Penilaian hasil belajar merupakan proses pengumpulan informasi atau data tentang capaian pembelajaran peserta didik dalam aspek pengetahuan, aspek keterampilan, dan aspek sikap yang dilakukan secara terencana dan sistematis yang bertujuan untuk memantau proses dan kemajuan belajar, serta perbaikan hasil belajar peserta didik.

Banyak cara untuk menilai hasil belajar peserta didik. Di antaranya melalui ulangan harian, ulangan tengah semester, ulangan akhir semester, ada juga dengan cara penugasan. Bahkan kata-kata tugas dalam pembelajaran jarah jauh (PJJ) ini sangat ngetren.

Bahwa melalui aktivitas belajar dengan memberikan tugas ini merupakan pilihan agar peserta didik “kelihatan” ada aktivitas sekolah meski PJJ. Belum lagi jika jumlah mata pelajaran yang harus dipelajari anak didik tidak sedikit dan semua gurunya juga memberikan tugas rumah.

Teknik penugasan adalah cara yang paling mudah dalam pembelajaran daring. Penulis mencoba menelusuri informasi dari beberapa peserta didik bahkan tidak hanya dari satu sekolah, ketika ditanya bagaimana proses pembelajaran saat daring, peserta didik tersebut kebanyakan menjawab diberi materi berupa lampiran file dalam bentuk modul atau ppt kemudian diberi tugas. Nah, seakan kata-kata tugas ini menjadi momok yang menakutkan bagi peserta didik.

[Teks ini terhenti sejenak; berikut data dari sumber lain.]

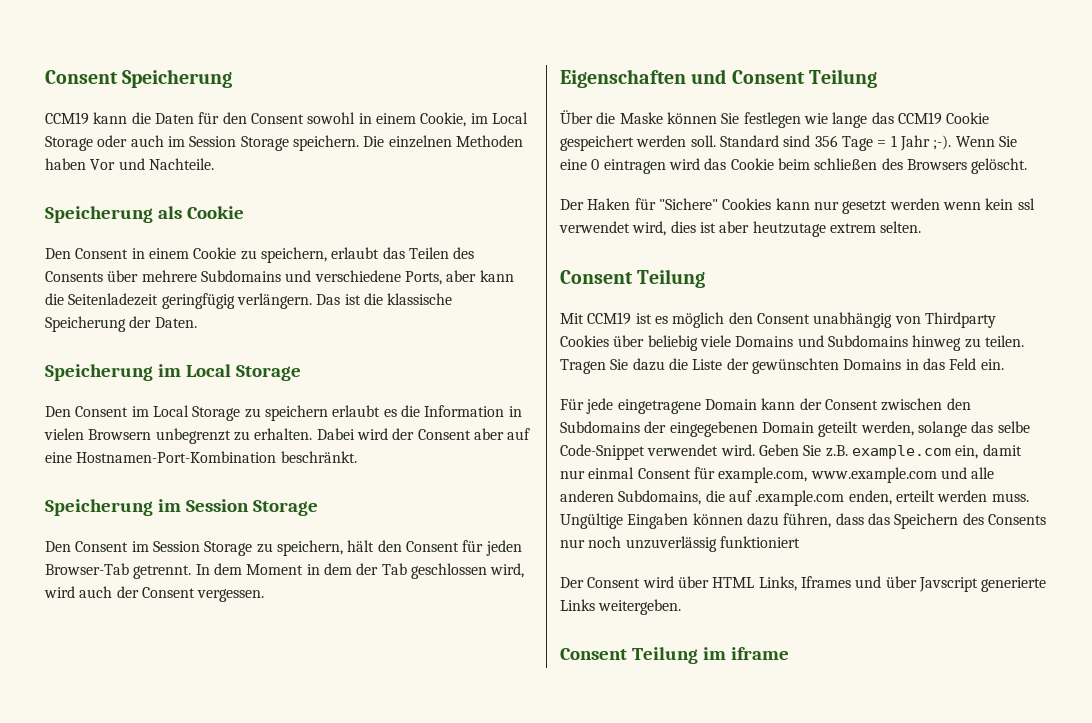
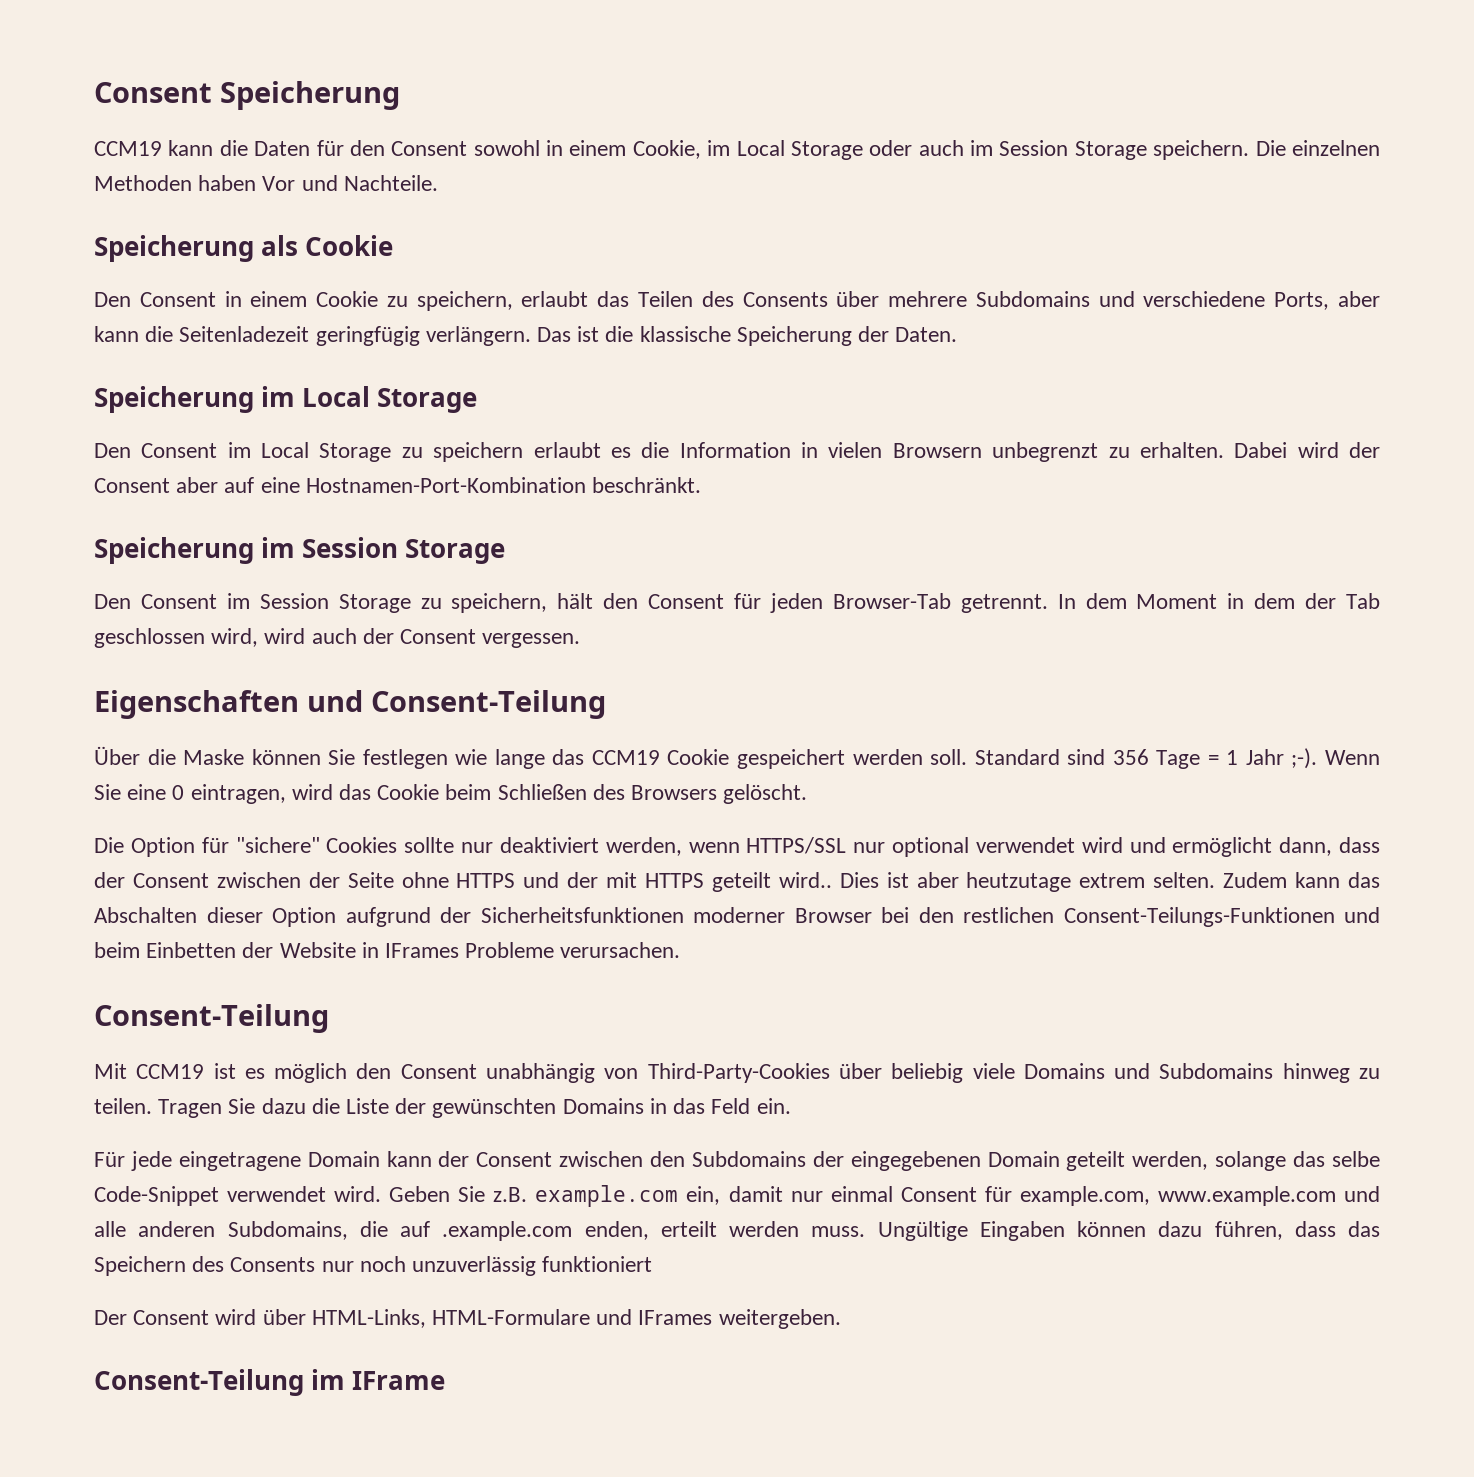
[731,69,878,88] Consent Teilung -> [371,690,606,719] Consent-Teilung
[603,159,666,174] eintragen -> [190,784,286,804] eintragen,
[814,158,878,170] schließen -> [497,784,587,800] Schließen
[560,198,1035,214] [559,221,696,236] Der Haken für "Sichere" Cookies kann nur gesetzt werden wenn kein ssl verwendet wird, dies -> [94,837,1380,857] [94,872,879,892] Die Option für "sichere" Cookies sollte nur deaktiviert werden, wenn HTTPS/SSL nur optional verwendet wird und ermöglicht dann, dass der Consent zwischen der Seite ohne HTTPS und der mit HTTPS geteilt wird.. Dies
[560,269,706,288] // Consent Teilung -> [1223,872,1381,888] [94,907,1380,927] [94,942,681,958] [94,1004,329,1033] Zudem kann das Abschalten dieser Option aufgrund der Sicherheitsfunktionen moderner Browser bei den restlichen Consent-Teilungs-Funktionen und beim Einbetten der Website in IFrames Probleme verursachen. // Consent-Teilung
[924,312,996,328] [560,335,609,347] Thirdparty Cookies -> [647,1063,830,1083] Third-Party-Cookies
[712,576,1047,592] [560,599,682,615] [560,647,789,664] HTML Links, Iframes und über Javscript generierte Links weitergeben. // Consent Teilung im iframe -> [311,1309,841,1329] [94,1369,446,1396] HTML-Links, HTML-Formulare und IFrames weitergeben. // Consent-Teilung im IFrame

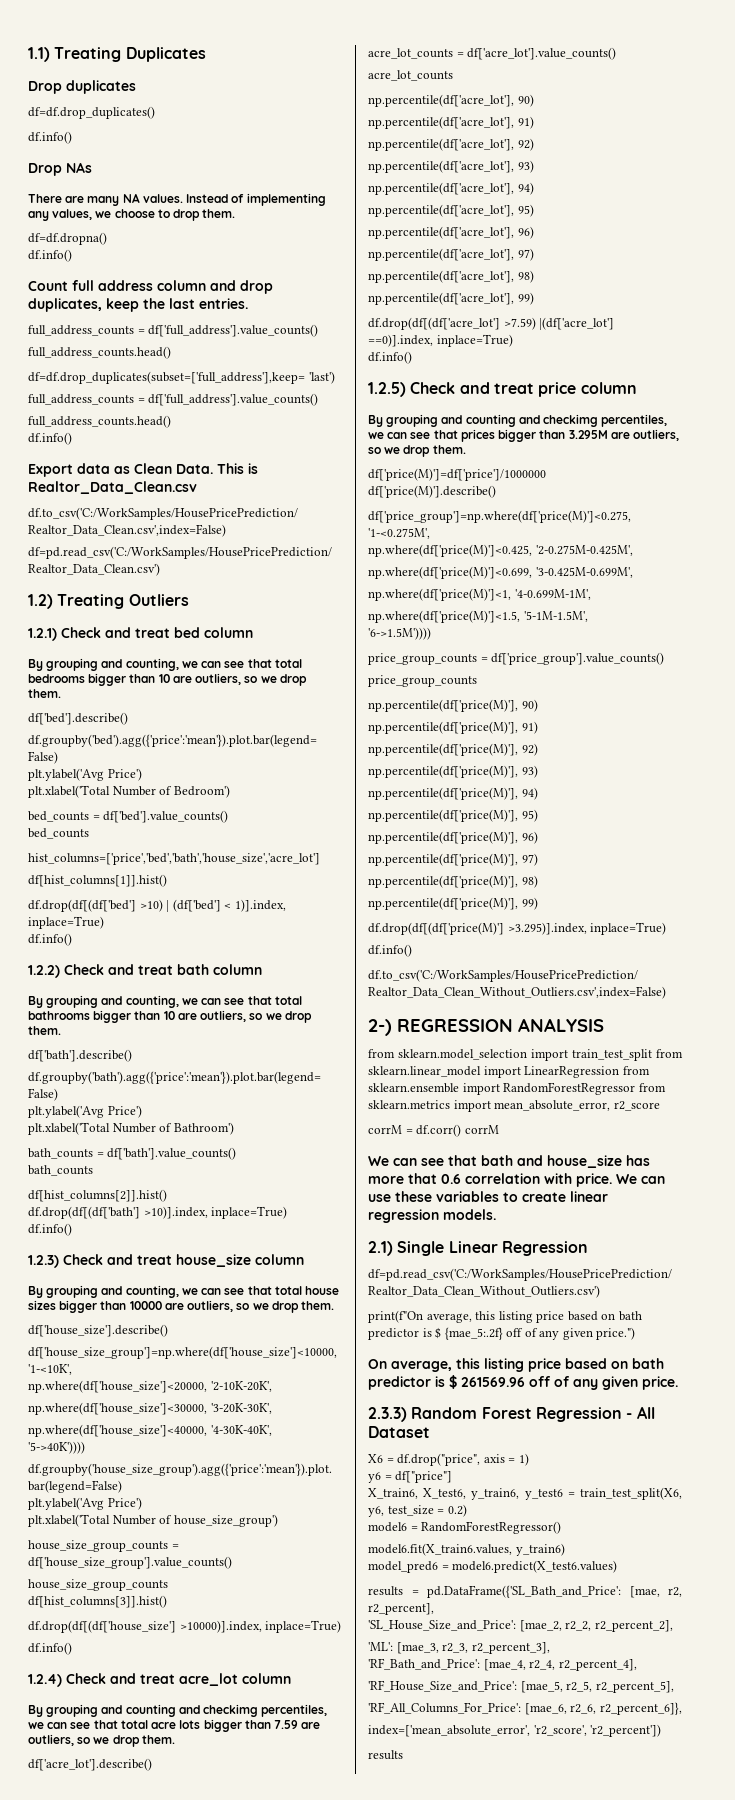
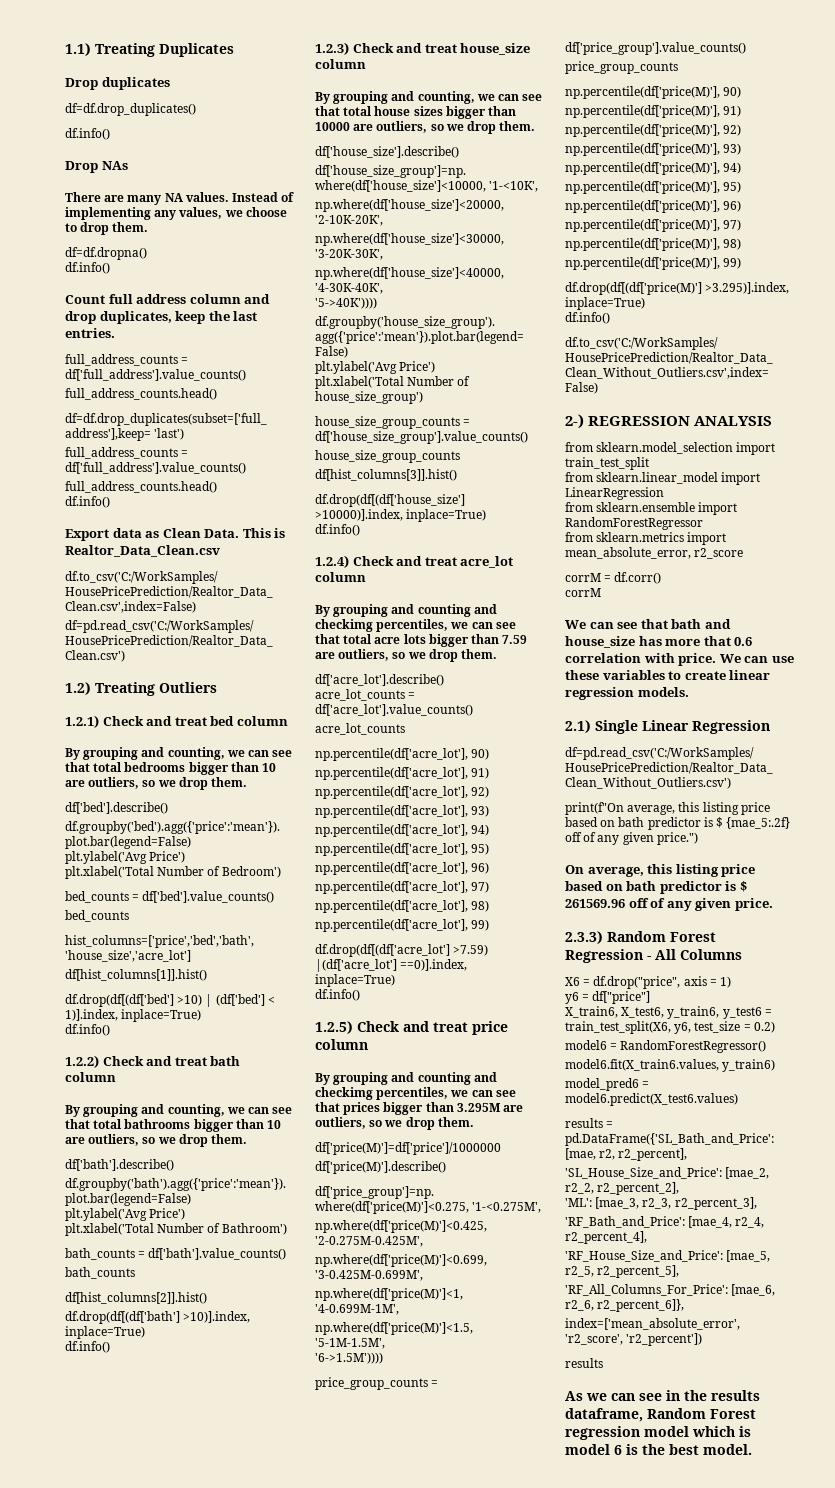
(652, 1055) none -> (649, 463) //
(620, 1072) none -> (664, 493) //
(636, 1088) none -> (703, 523) //
(462, 1130) none -> (662, 578) //
[368,1426,430,1438] Dataset -> [680,949,742,960] Columns
(403, 1755) none -> [565,1390,760,1401] [565,1408,756,1422] [565,1426,751,1440] [565,1444,752,1455] // As we can see in the results dataframe, Random Forest regression model which is model 6 is the best model.

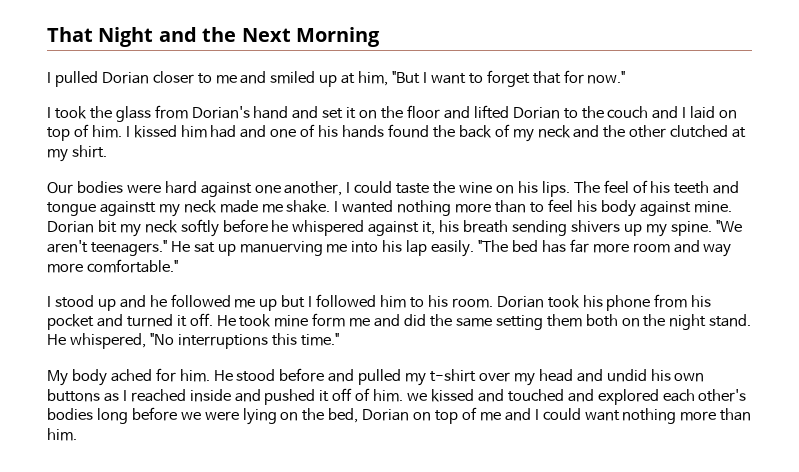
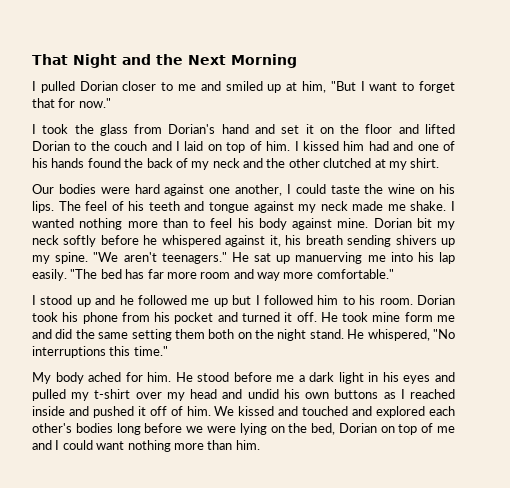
[99,201,156,216] againstt -> [253,201,294,213] against
(325, 375) none -> [276,372,431,384] me a dark light in his eyes
[407,393,428,401] we -> [214,406,235,416] We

Ketika mendengar kata tugas seakan itu adalah beban bagi bagi yang diberi tugas, dan ketika akan mengerjakan perasaan terpaksa itu ada. Mungkin tidak semua peserta didik merasakan hal yang sama. Kata tugas bagaikan sebuah perintah dari atasan yang harus dikerjakan, belum lagi dikejar-kejar oleh guru untuk segera menyelesaikan tugasnya. Bayangkan jika yang mengejar juga bukan hanya satu guru.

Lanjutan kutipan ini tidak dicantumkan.